__Task details__
Copy, word for word, the lines of the listing below from the line with "02월 홈페이지 유지관리비 | 비고: 결연후원금이월금 -> 사업후원금이월금" up to and including the line with "合计 | 需求数量: 308 -> 323". Drop the pictures.

--- Dataset excerpts Enclosed Below ---

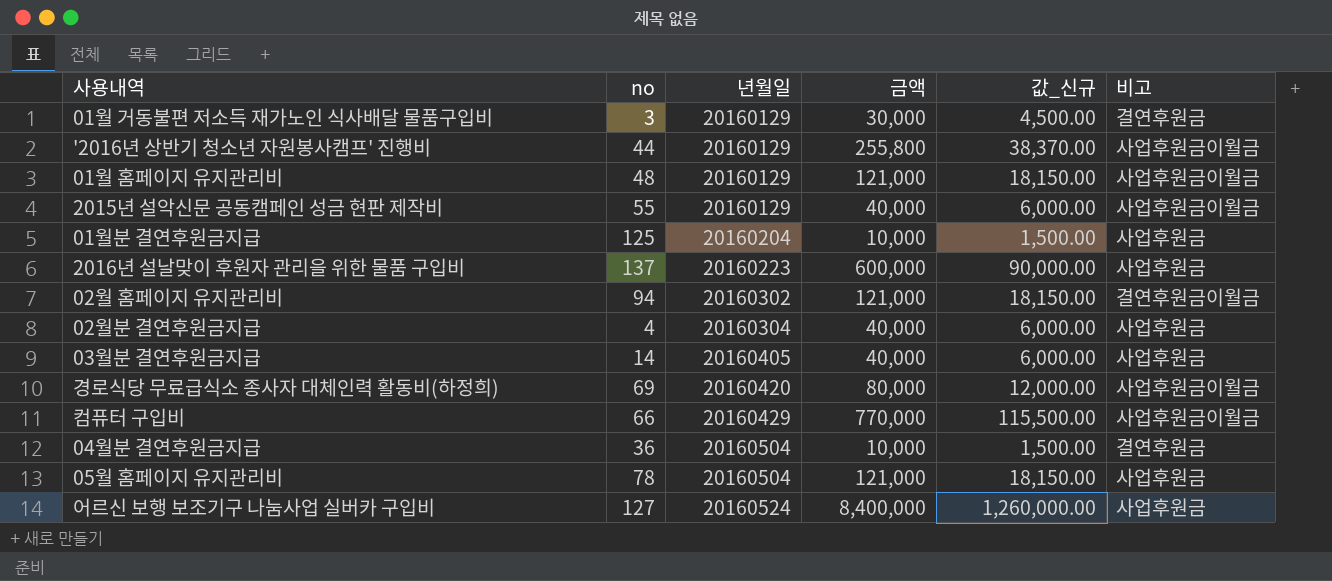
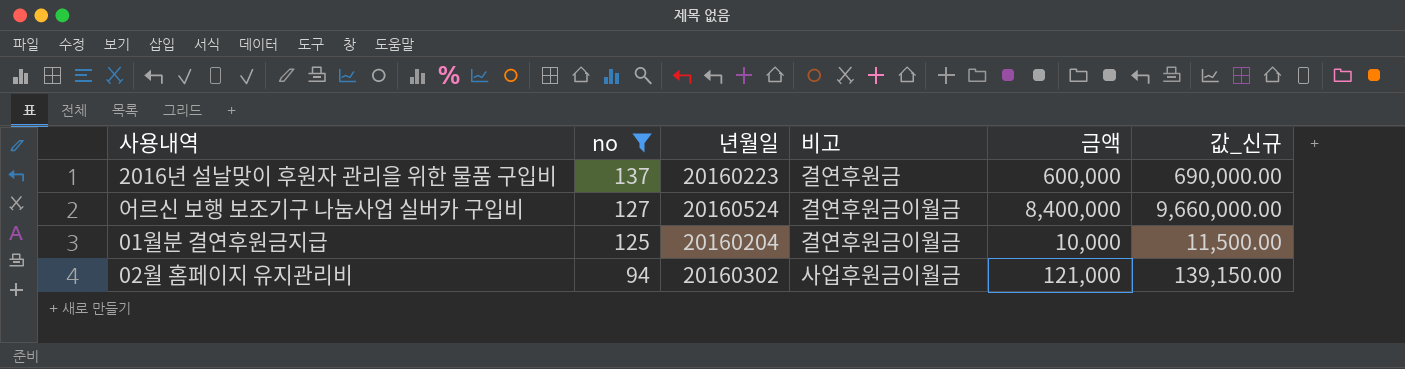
filter: none -> no >= 94
row order: 년월일 ascending -> no descending
column 비고 | position: 6 -> 4
column 값_신규 | formula: [금액] * 0.15 -> [금액] * 1.15
2016년 설날맞이 후원자 관리을 위한 물품 구입비 | 비고: 사업후원금 -> 결연후원금
어르신 보행 보조기구 나눔사업 실버카 구입비 | 비고: 사업후원금 -> 결연후원금이월금
01월분 결연후원금지급 | 비고: 사업후원금 -> 결연후원금이월금
02월 홈페이지 유지관리비 | 비고: 결연후원금이월금 -> 사업후원금이월금

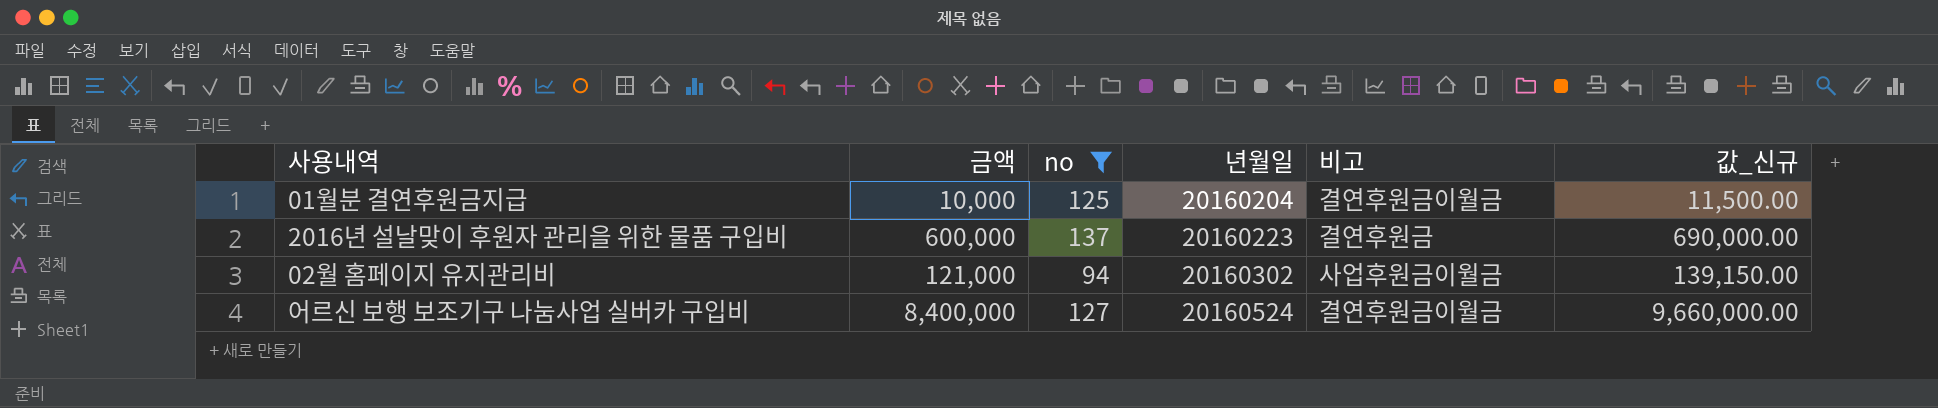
row order: no descending -> 년월일 ascending
column 금액 | position: 5 -> 2

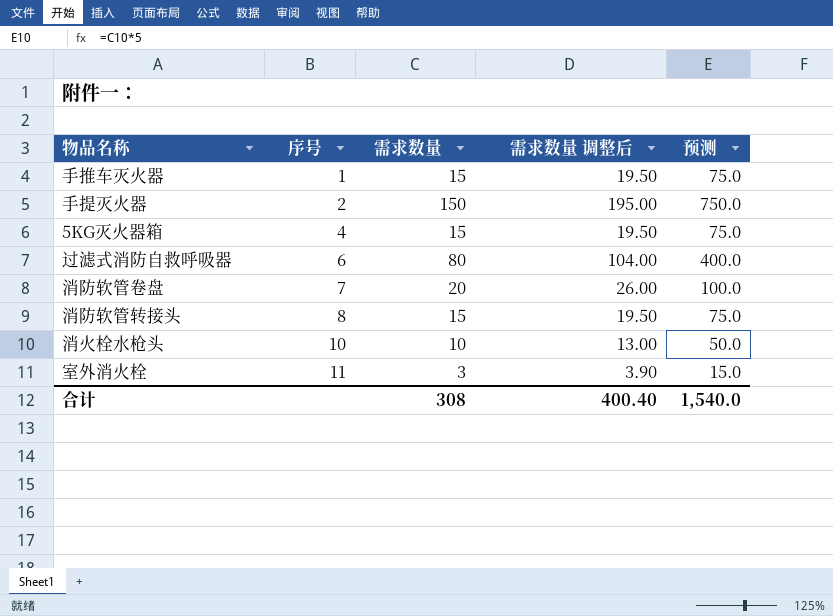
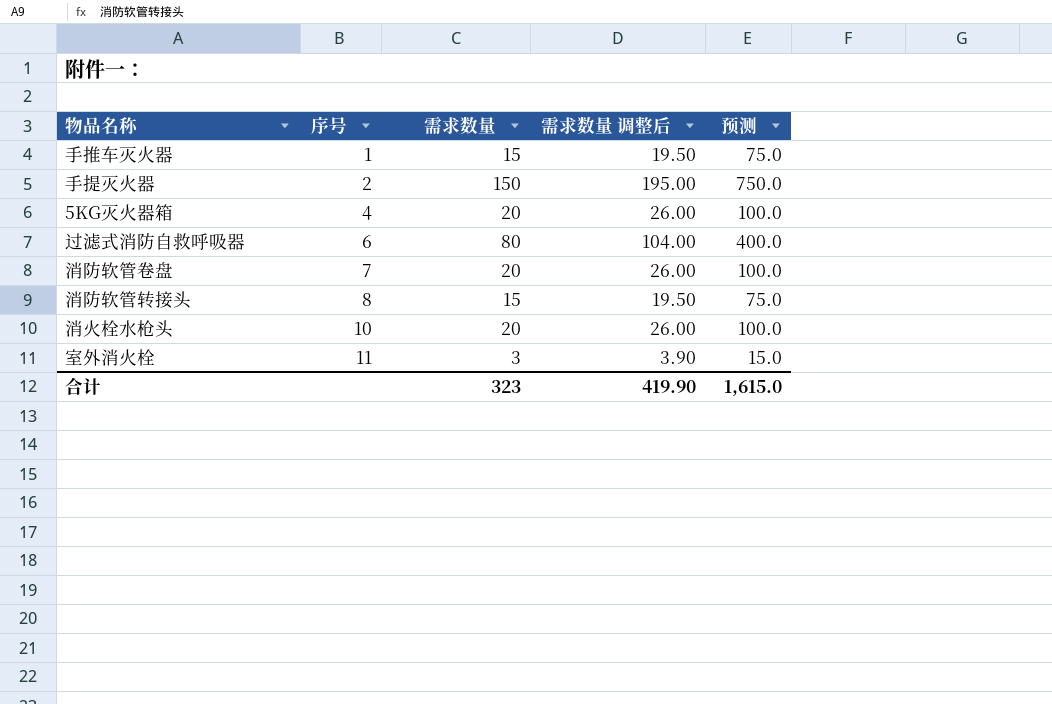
5KG灭火器箱 | 需求数量: 15 -> 20
5KG灭火器箱 | 需求数量 调整后: 19.50 -> 26.00
5KG灭火器箱 | 预测: 75.0 -> 100.0
消火栓水枪头 | 需求数量: 10 -> 20
消火栓水枪头 | 需求数量 调整后: 13.00 -> 26.00
消火栓水枪头 | 预测: 50.0 -> 100.0
合计 | 需求数量: 308 -> 323
合计 | 需求数量 调整后: 400.40 -> 419.90
合计 | 预测: 1,540.0 -> 1,615.0

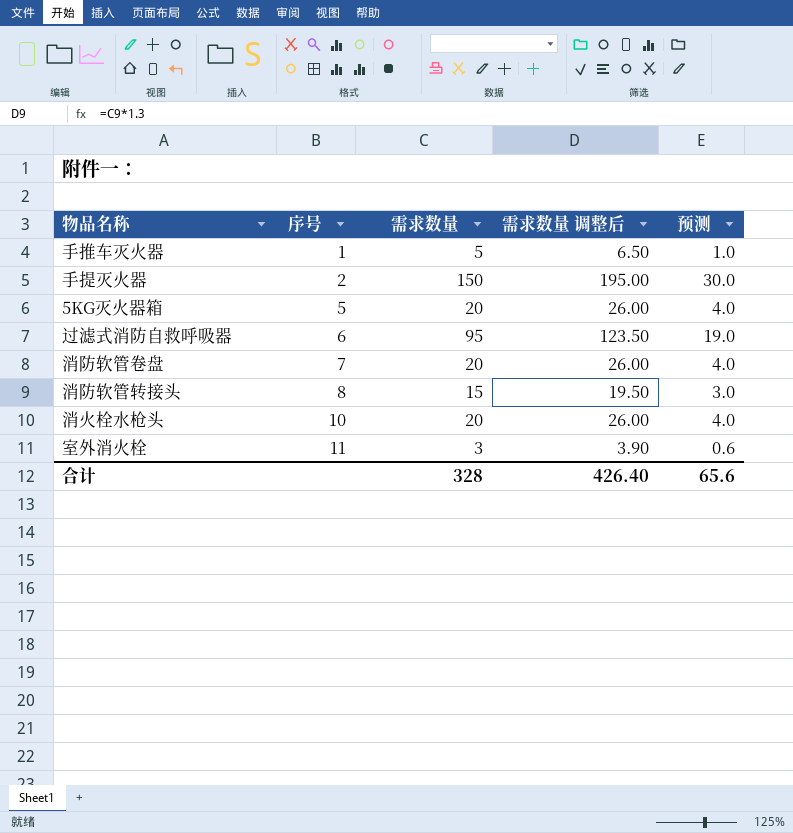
column 预测 | formula: [需求数量] * 5 -> [需求数量] * 0.2
手推车灭火器 | 需求数量: 15 -> 5
手推车灭火器 | 需求数量 调整后: 19.50 -> 6.50
5KG灭火器箱 | 序号: 4 -> 5
过滤式消防自救呼吸器 | 需求数量: 80 -> 95
过滤式消防自救呼吸器 | 需求数量 调整后: 104.00 -> 123.50
合计 | 需求数量: 323 -> 328
合计 | 需求数量 调整后: 419.90 -> 426.40
合计 | 预测: 1,615.0 -> 65.6

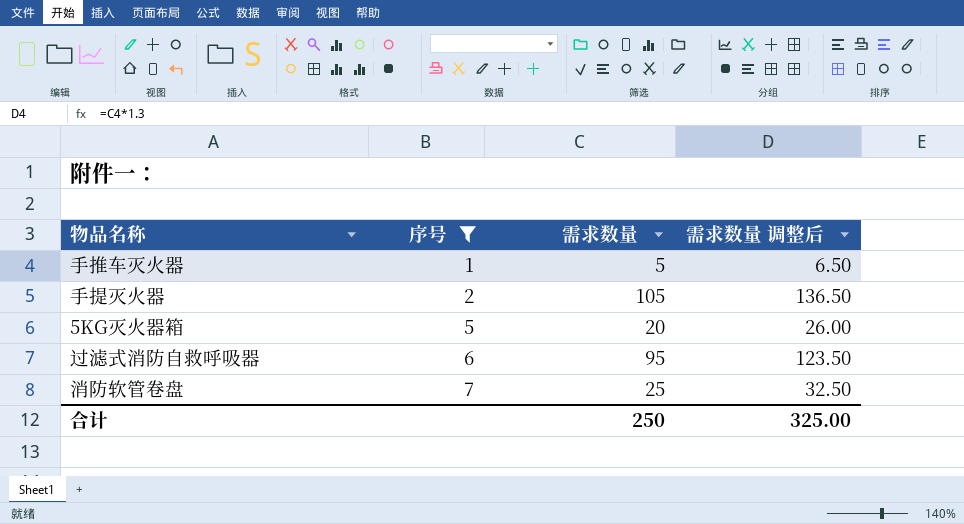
filter: none -> 序号 <= 7
column 预测 | formula: [需求数量] * 0.2 -> none
手提灭火器 | 需求数量: 150 -> 105
手提灭火器 | 需求数量 调整后: 195.00 -> 136.50
消防软管卷盘 | 需求数量: 20 -> 25
消防软管卷盘 | 需求数量 调整后: 26.00 -> 32.50
合计 | 需求数量: 328 -> 250
合计 | 需求数量 调整后: 426.40 -> 325.00

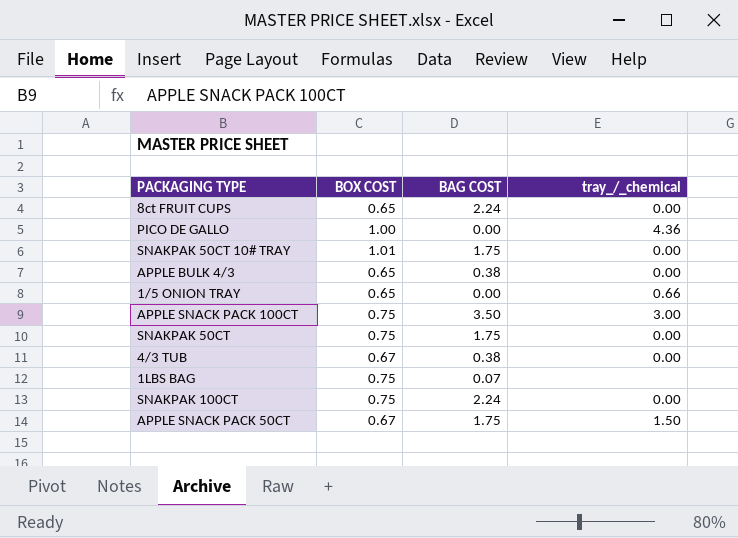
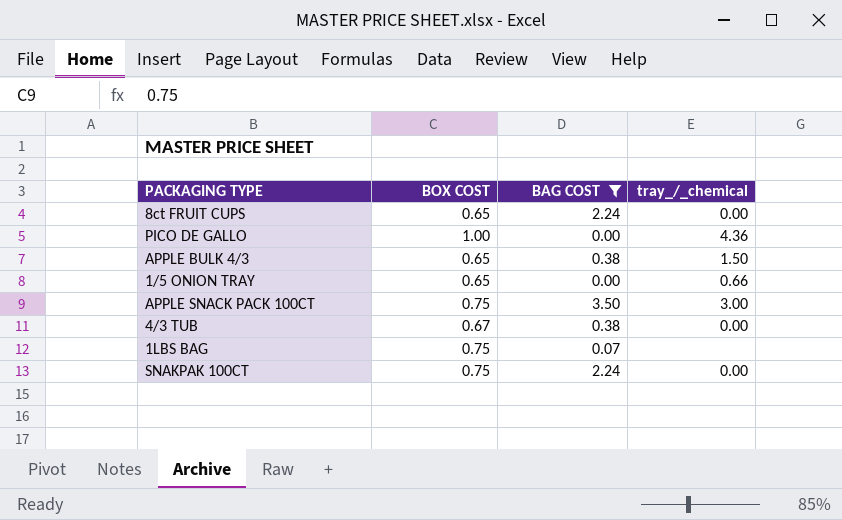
filter: none -> BAG COST != 1.75
APPLE BULK 4/3 | tray_/_chemical: 0.00 -> 1.50

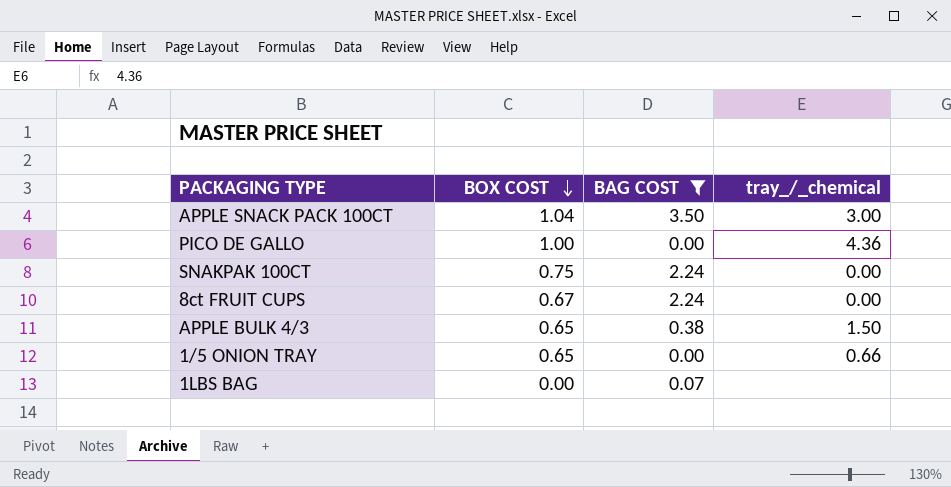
row order: none -> BOX COST descending
row 4/3 TUB: 0.67 | 0.38 | 0.00 -> none
APPLE SNACK PACK 100CT | BOX COST: 0.75 -> 1.04
8ct FRUIT CUPS | BOX COST: 0.65 -> 0.67
1LBS BAG | BOX COST: 0.75 -> 0.00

--- End of Enclosed Dataset excerpts ---

__Exercise solution__
02월 홈페이지 유지관리비 | 비고: 결연후원금이월금 -> 사업후원금이월금

row order: no descending -> 년월일 ascending
column 금액 | position: 5 -> 2

5KG灭火器箱 | 需求数量: 15 -> 20
5KG灭火器箱 | 需求数量 调整后: 19.50 -> 26.00
5KG灭火器箱 | 预测: 75.0 -> 100.0
消火栓水枪头 | 需求数量: 10 -> 20
消火栓水枪头 | 需求数量 调整后: 13.00 -> 26.00
消火栓水枪头 | 预测: 50.0 -> 100.0
合计 | 需求数量: 308 -> 323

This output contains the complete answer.